- **Exercise objective**: Please restate the data that follows word for word, with the pictures left out.

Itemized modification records
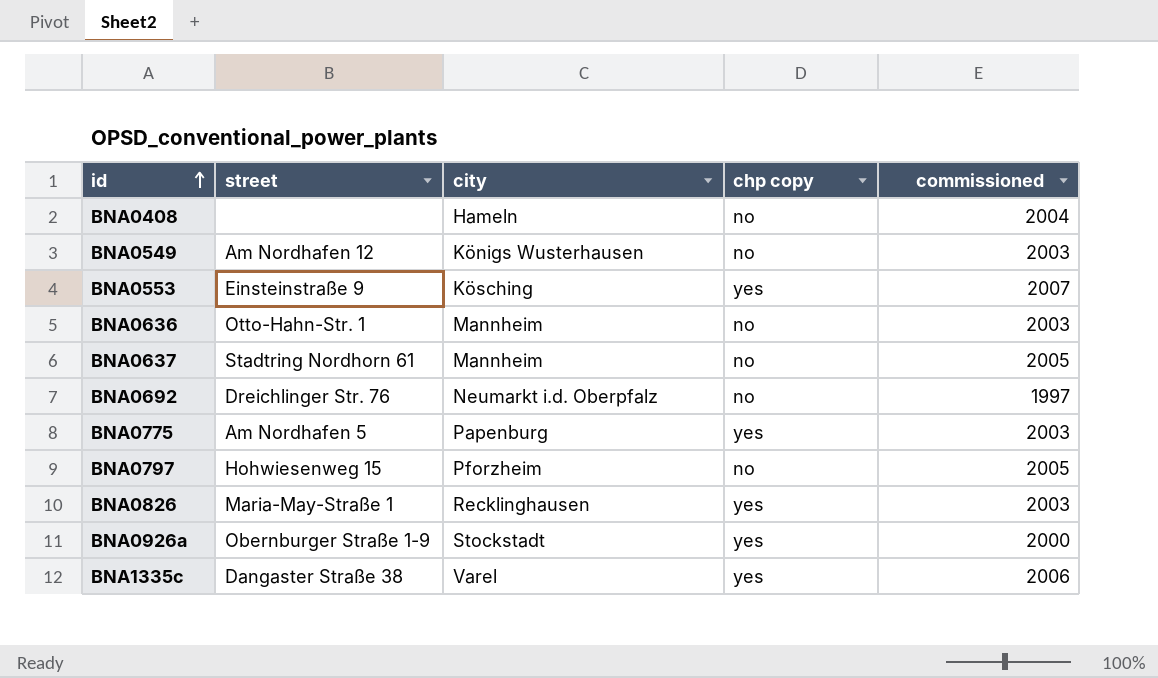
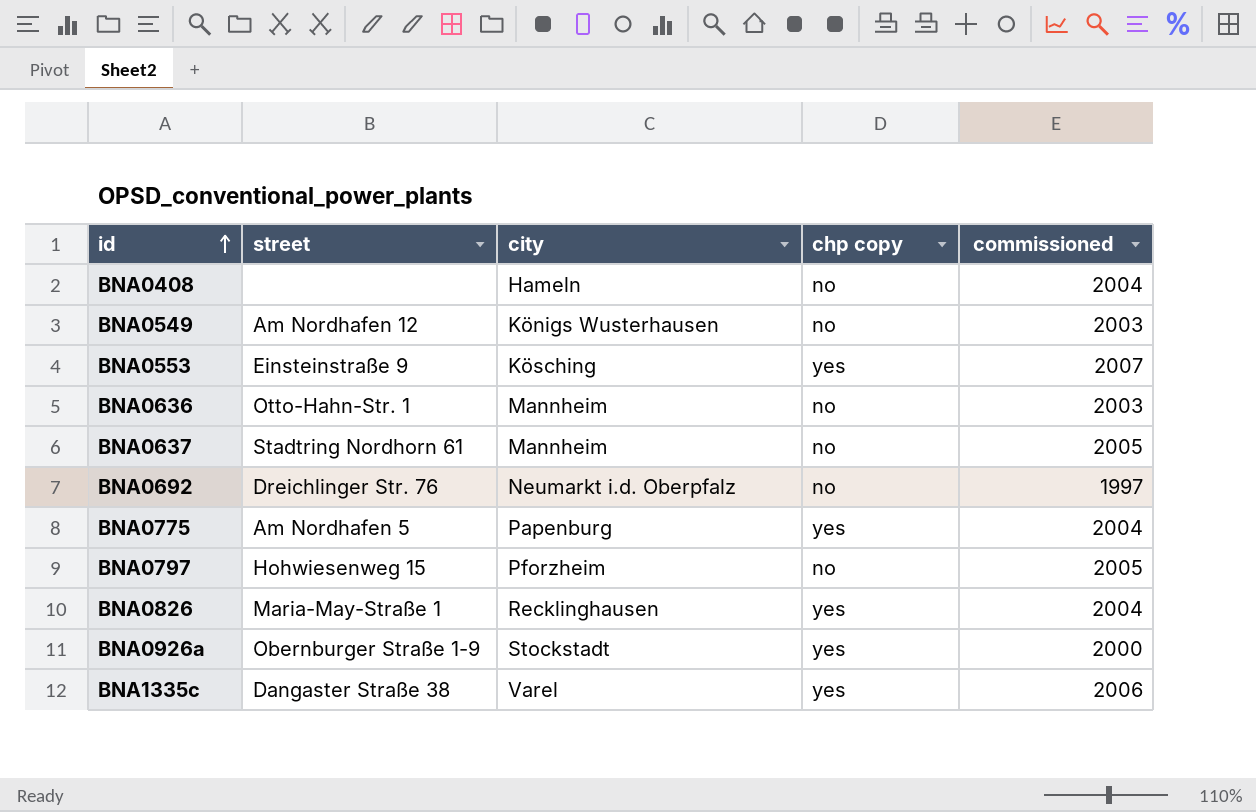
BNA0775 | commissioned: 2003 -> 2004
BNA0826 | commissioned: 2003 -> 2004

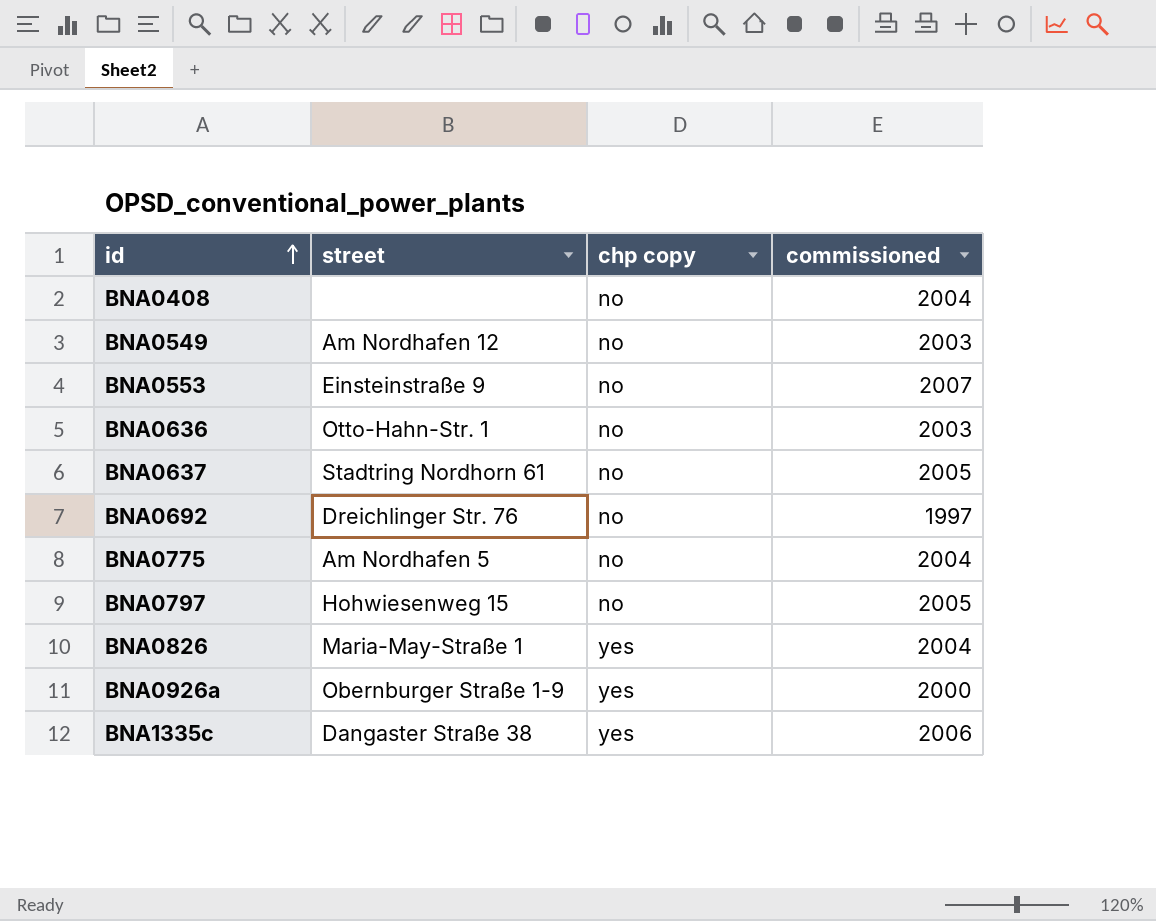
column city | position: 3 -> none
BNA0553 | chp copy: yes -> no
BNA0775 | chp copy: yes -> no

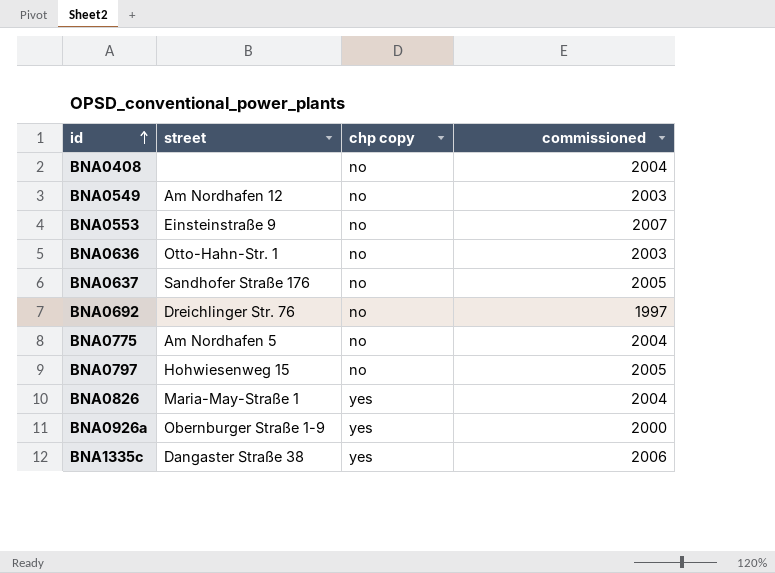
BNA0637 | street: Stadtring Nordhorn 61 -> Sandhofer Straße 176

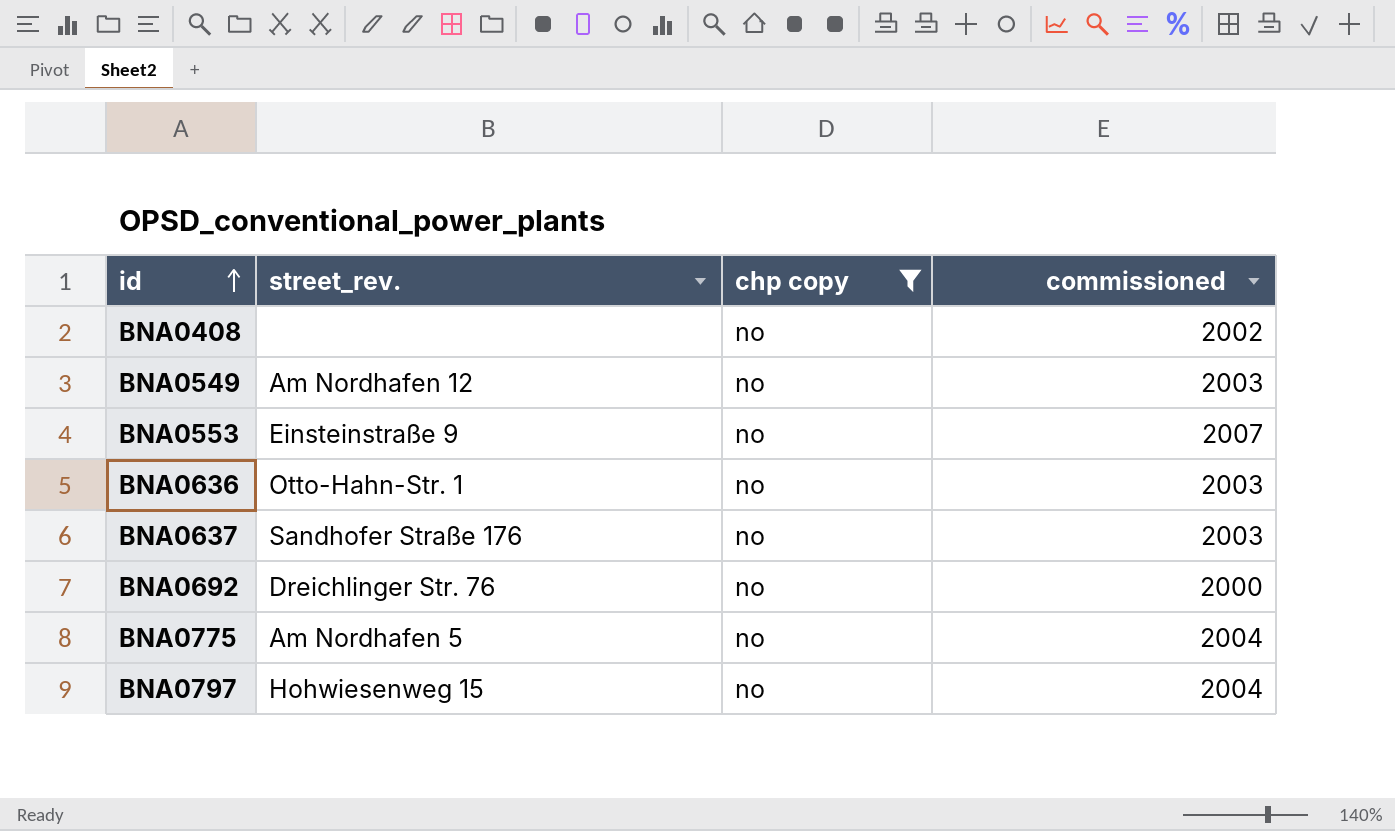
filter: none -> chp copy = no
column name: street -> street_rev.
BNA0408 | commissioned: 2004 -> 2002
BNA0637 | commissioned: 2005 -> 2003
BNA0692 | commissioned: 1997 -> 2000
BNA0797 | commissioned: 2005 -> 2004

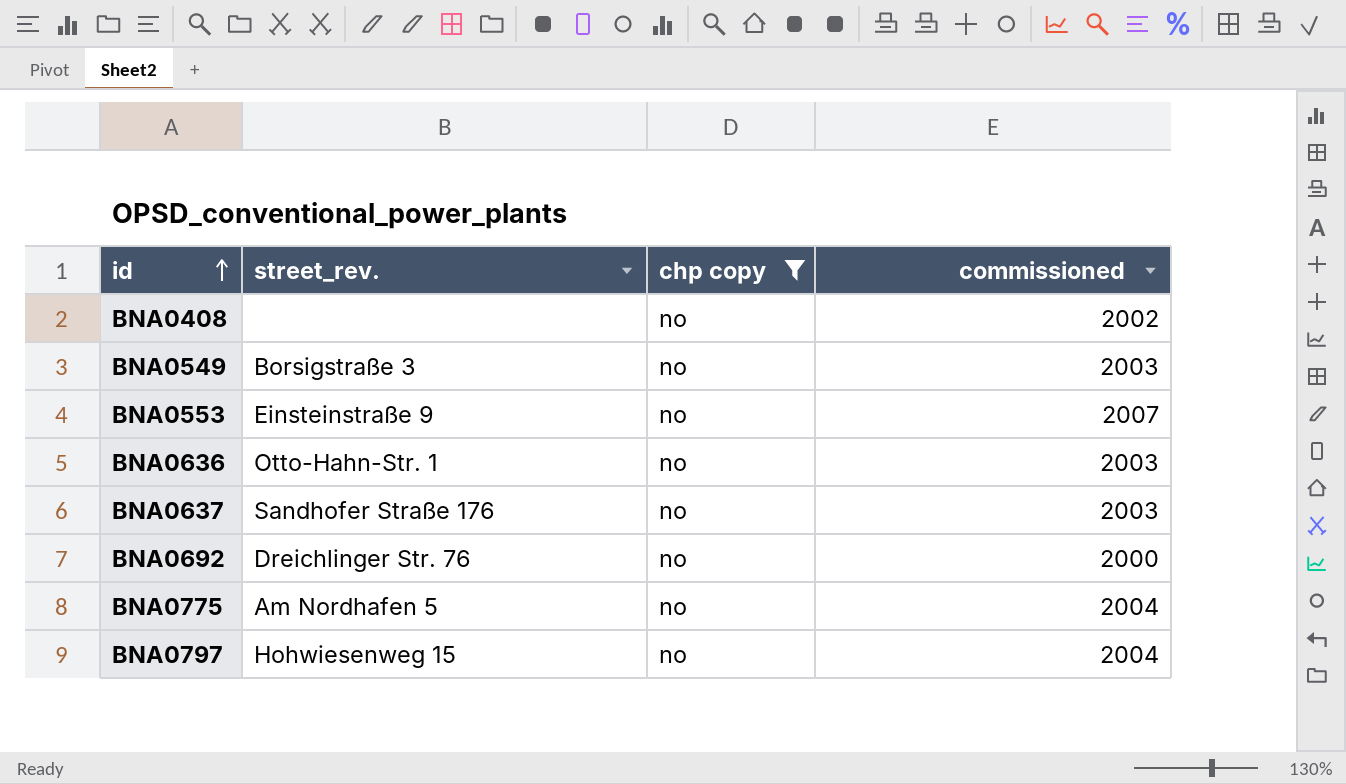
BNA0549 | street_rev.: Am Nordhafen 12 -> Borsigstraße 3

- **Exercise answer**:
BNA0775 | commissioned: 2003 -> 2004
BNA0826 | commissioned: 2003 -> 2004

column city | position: 3 -> none
BNA0553 | chp copy: yes -> no
BNA0775 | chp copy: yes -> no

BNA0637 | street: Stadtring Nordhorn 61 -> Sandhofer Straße 176

filter: none -> chp copy = no
column name: street -> street_rev.
BNA0408 | commissioned: 2004 -> 2002
BNA0637 | commissioned: 2005 -> 2003
BNA0692 | commissioned: 1997 -> 2000
BNA0797 | commissioned: 2005 -> 2004

BNA0549 | street_rev.: Am Nordhafen 12 -> Borsigstraße 3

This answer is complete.